Мария часто сталкивалась с разочарованием и в других своих попытках улучшить условия в женском лагере. В своих досудебных показаниях она заявила, что положение мужчин-заключенных в Аушвице было лучше во всем, что касается провизии. У них было достаточно возможностей получить все, так как они активно работали во всех отделах. О том, что заключенные-мужчины совершенно не заботились о благополучии женщин, можно судить по следующему факту:
Когда мужчинам пришлось покинуть лагерь, чтобы освободить место для женщин, на все просьбы помочь работать в нашем лагере они отвечали отказом. Они вырвали все электрические провода, выключатели, патроны и лампочки. Мне пришлось обратиться к руководству, чтобы все отремонтировать.

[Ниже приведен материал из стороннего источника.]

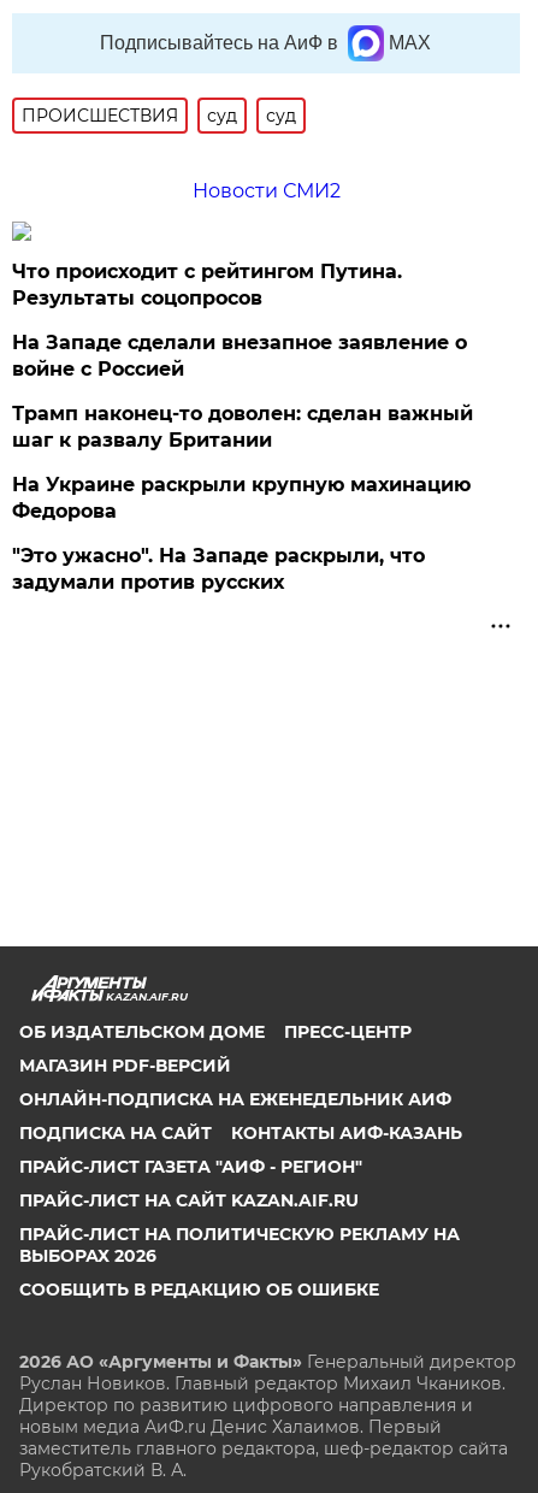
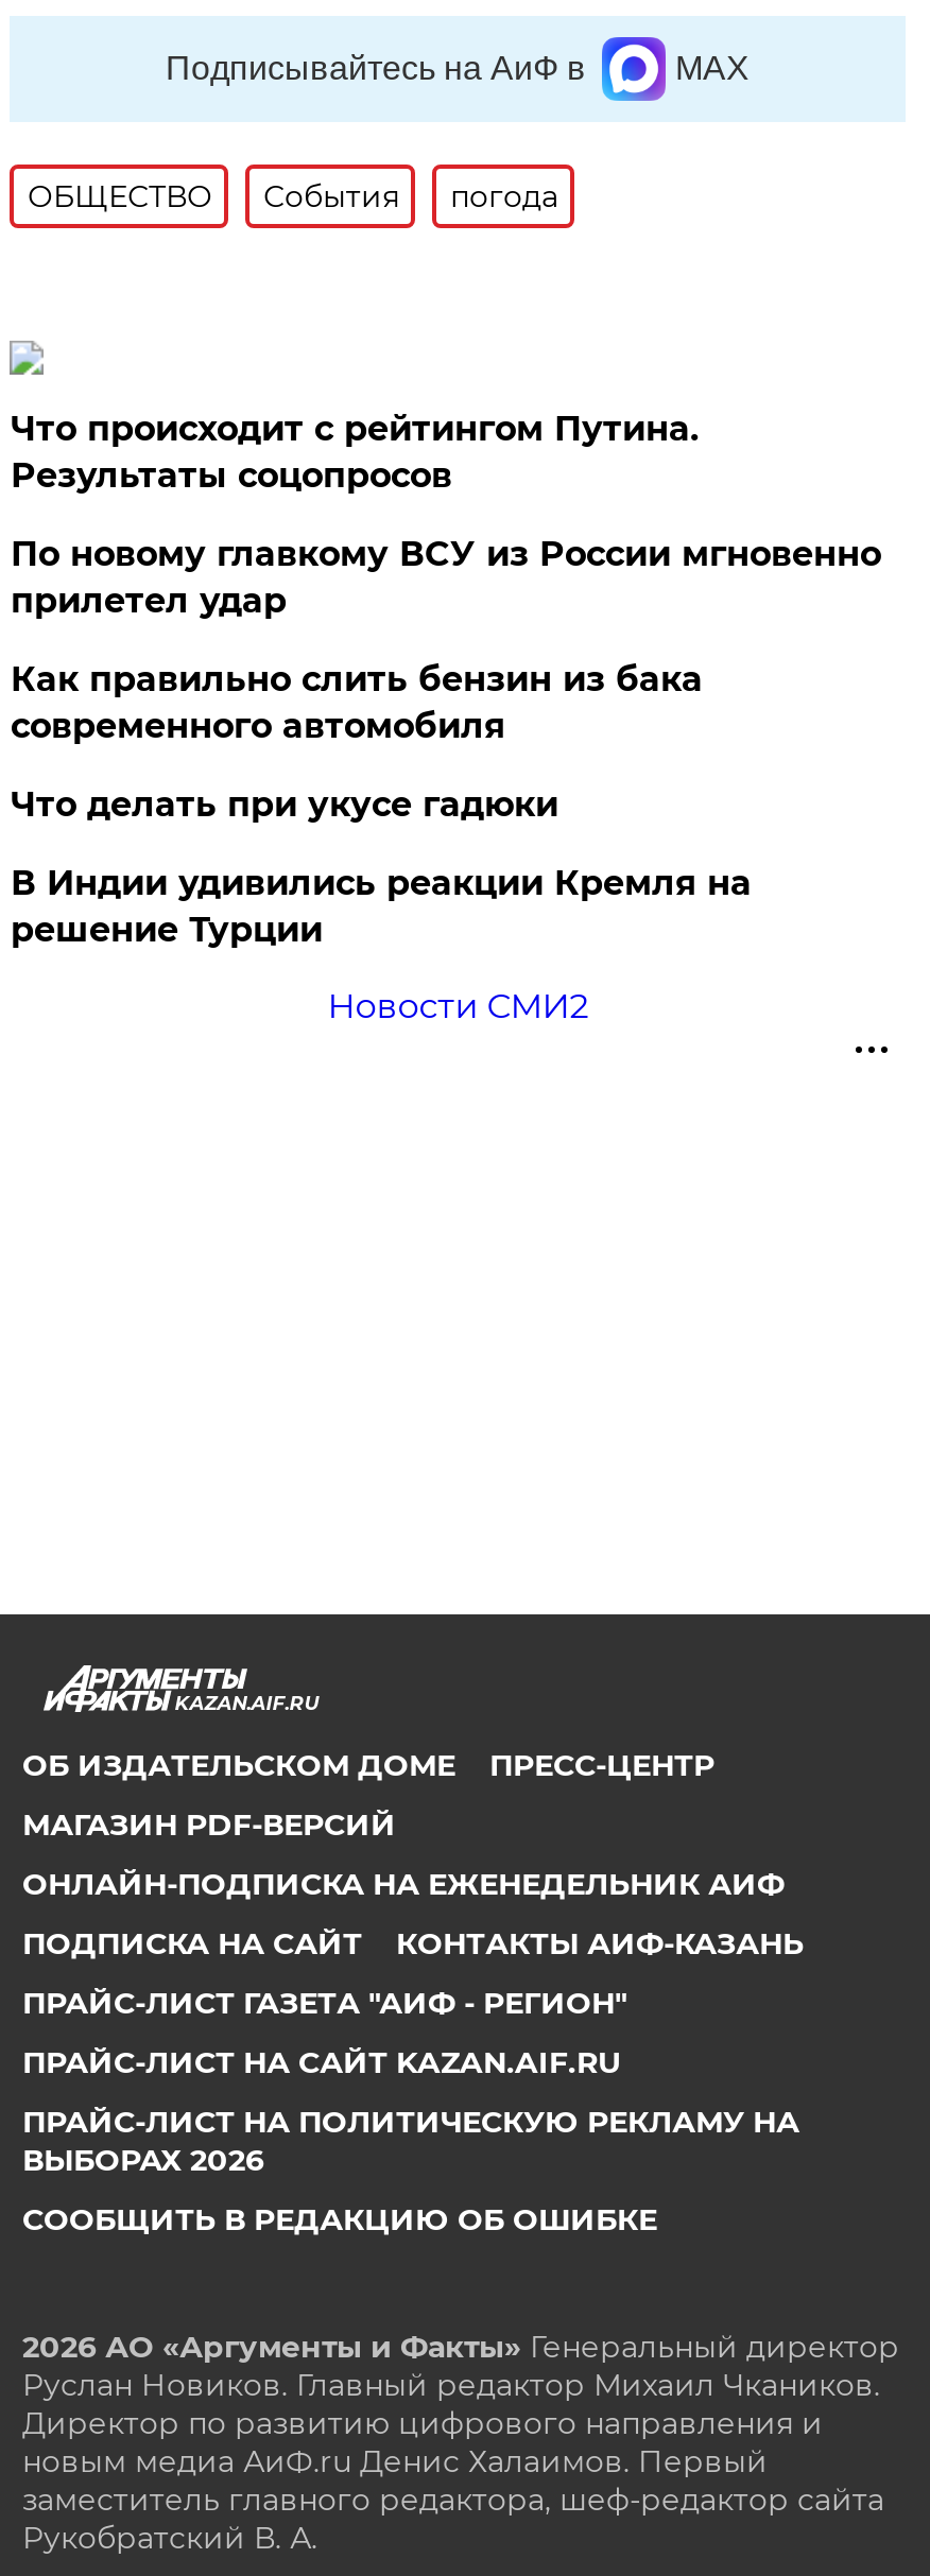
[22,105,340,202] ПРОИСШЕСТВИЯ | суд | суд | Новости СМИ2 -> [27,177,558,215] ОБЩЕСТВО | События | погода
[13,331,473,594] На Западе сделали внезапное заявление о | войне с Россией | Трамп наконец-то доволен: сделан важный | шаг к развалу Британии | На Украине раскрыли крупную махинацию | Федорова | "Это ужасно". На Западе раскрыли, что | задумали против русских -> [10,534,881,1026] По новому главкому ВСУ из России мгновенно | прилетел удар | Как правильно слить бензин из бака | современного автомобиля | Что делать при укусе гадюки | В Индии удивились реакции Кремля на | решение Турции | Новости СМИ2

Мы, надзиратели, столкнулись с этими ужасными условиями, в которых приходилось выполнять свою работу. Я провела в Аушвице всего четыре недели, а уже семь надсмотрщиков попали в больницу с тифом. Мне почти некем было руководить, так как некоторые оставались в больнице по году. Нам не разрешали заходить в палаты в своих платьях и нижнем белье, так как они были полны блох и вшей из лагеря. Это было ужасно7
.Постепенно условия несколько улучшились. Мандель продолжала просить у Хёсса положить бетонные полы, на что тот приказал ей обратиться напрямую к начальнику строительства Бишоффу, потому что как женщине ей было проще добиться результата. Бишофф отказался. В конце концов Мария получила от Освальда Поля разрешение на установку штампованных глиняных полов в казармах и отметила, что «с ними было невозможно содержать все в чистоте и без вшей». Врачи часто менялись. «Приехал Менгеле и очень много сделал. Доктор Виртс помог с теплой водой, так что тиф и эпидемии сократились»8
.Глава 27
Appell. Перекличка была пыткой
Мало найдется рассказов о жизни в Биркенау, в которых бы не упоминались ежедневные переклички. Заключенный Александр Кинский позже заметил, что, когда Мандель входила в лагерь, начиналась суматошная перекличка, и Мандель всегда присутствовала на ней. Нацистская страсть к порядку превращала переклички в задачу первостепенной важности, и Мария знала, что одной из ее главных задач на посту главной надзирательницы будет их организация. Для надзирателей, а особенно для заключенных, это была обременительная и сложная задача. Переклички могли длиться по несколько часов, часто в ужасную погоду. Заключенные, одетые в неподходящую одежду и лишенные нормального питания, терпели как могли. Позже эти переклички превратились в отбор тех, кто будет жить, а кто умрет, разделяя заключенных на больных и здоровых. Чрезвычайные страдания во время перекличек стали рефреном, который будет часто повторяться во время суда над Марией за ее военные преступления2
.Мария заявила: «Когда я приняла в управление лагерь, то даже не могла определить точное количество заключенных. Чтобы обеспечить порядок, мне пришлось составить каталог заключенных. С этой целью и с согласия политотдела были организованы две воскресные переклички. Учитывая беспорядок, который я обнаружила, и отсутствие какой-либо организации, эти переклички были долгими, затягивались на весь день. Я утверждаю, что во время этих воскресных перекличек никто из заключенных не умер. Разве что некоторые заключенные падали от истощения»3
.Уцелевшие помнят, какой хаос творился во время тех ранних перекличек. Хелен Тихауэр, заключенная, которая находилась в женском лагере почти с самого его основания, вспоминала хаос административного процесса, в котором женщины-охранники с трудом продвигались в своем деле. Заключенные прятались, перебегали от одной группы к другой, а номера не совпадали, и весь процесс приходилось начинать сначала. Позже Мария говорила, что «дела с перекличкой заключенных обстояли ужасно»4
.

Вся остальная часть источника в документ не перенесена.